А.Роднянский: Можно ответить на вопрос в отношении мейджоров? Вы совершенно справедливо сказали о форматах, которые доминируют. А как тогда относиться к тому, что все эти форматы не мейджорские? Упомянутый вами «Татьянин день» - это успешнейший аргентинский проект. Это все национальные территории, и мейджоры играют фактически роль глобального связующего, координатора. Упомянутый вами «Самый лучший фильм» - это не вопрос, как вы указали, «голой жопы на экране». Это вопрос успешнейшего телевизионного бренда, который адаптировали на киноэкранах.
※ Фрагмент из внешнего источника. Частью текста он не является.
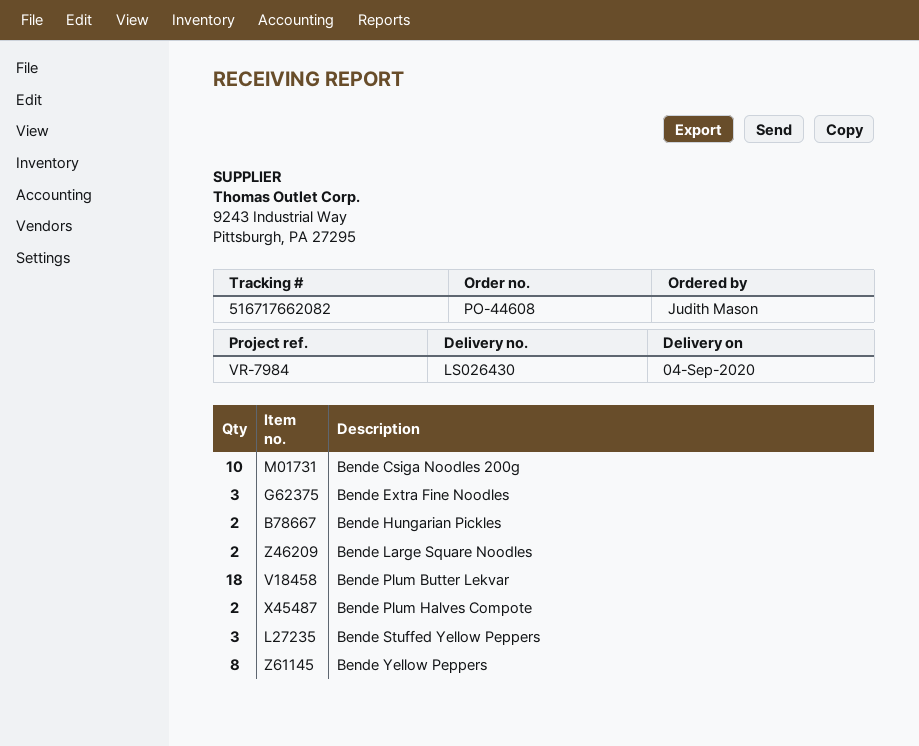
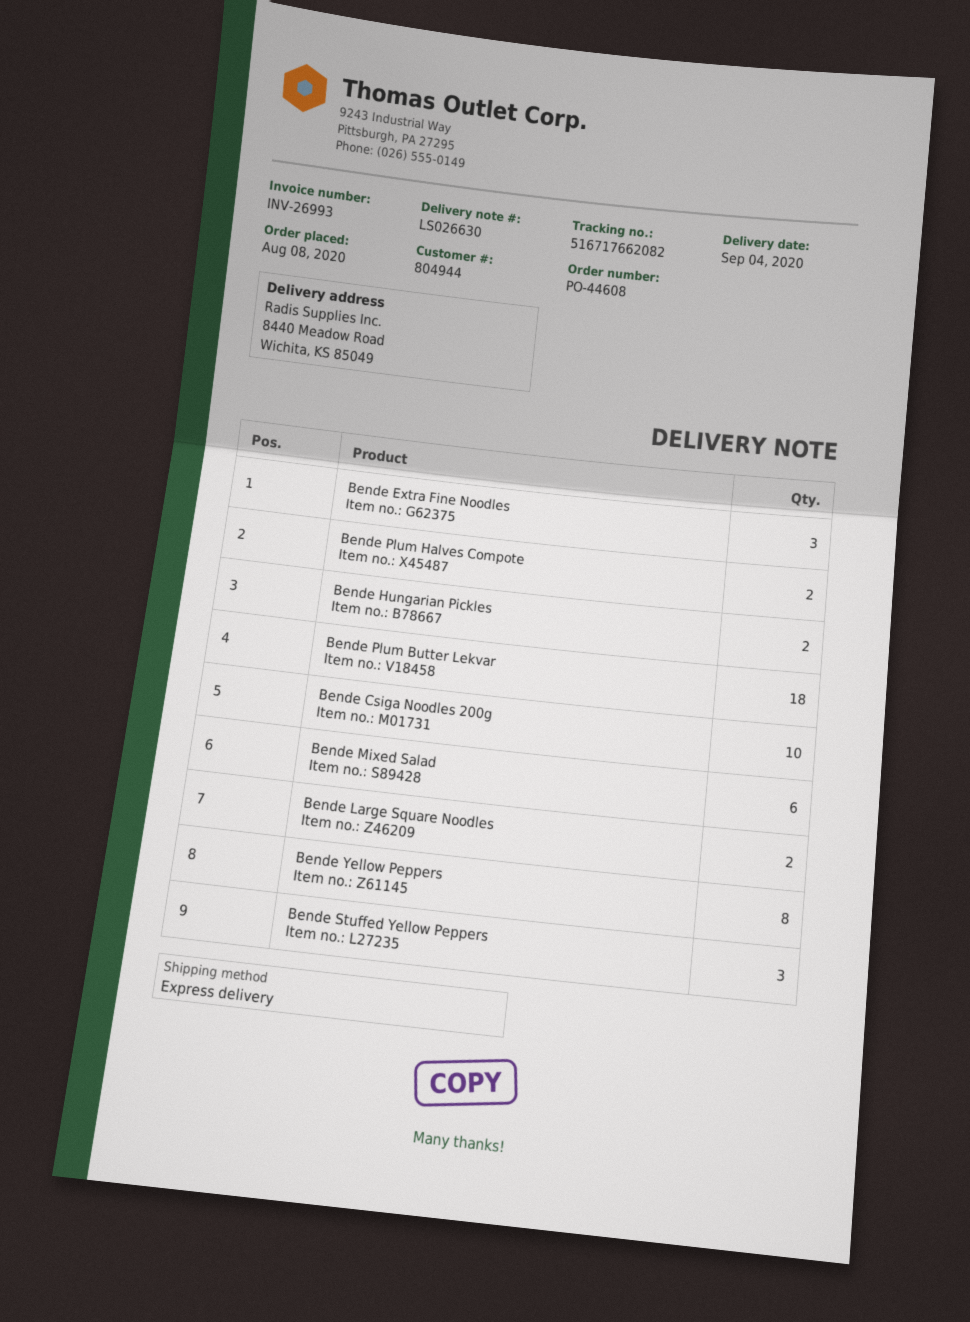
delivery note number: LS026430 -> LS026630
Bende Mixed Salad: none -> 6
Но просто аудитория, немедленно обнаружив его качество, именно эту самую «голую задницу», драматически уменьшилась уже ко второму уикэнду. Как к этому относиться?

Разлогов К.: Что касается того, что наша культура вытягивает все элементы локальных культур – это общеизвестно. Вытянула группу «Тату», вытянула музыку «Рай» из Алжира. Поэтому, естественно, наша культура не может существовать в абсолютном вакууме, она притягивает из всех возможных и невозможных методов, как приличных, так и неприличных, все то, что потенциально может вызвать абсолютный массовый глобальный успех. Но что касается прогресса телевизионного, абсолютно с вами согласен, я просто не буду это обсуждать, поскольку это абсолютно очевидно.

С.Члиянц: Я прошу прощения, но ведь и Ж.Шапрон, и Даниил Борисович говорят о том, что люди, сидящие в зале, и люди, находящиеся на экране – это совершенно разные два народа. Вот ведь о чем дискуссия, если я правильно вас понял. Вот интересно говорят, на самом деле, кто пишет сценарии, и кто заказывает сценарии, кто оценивает, кто редактирует и запускает в производство.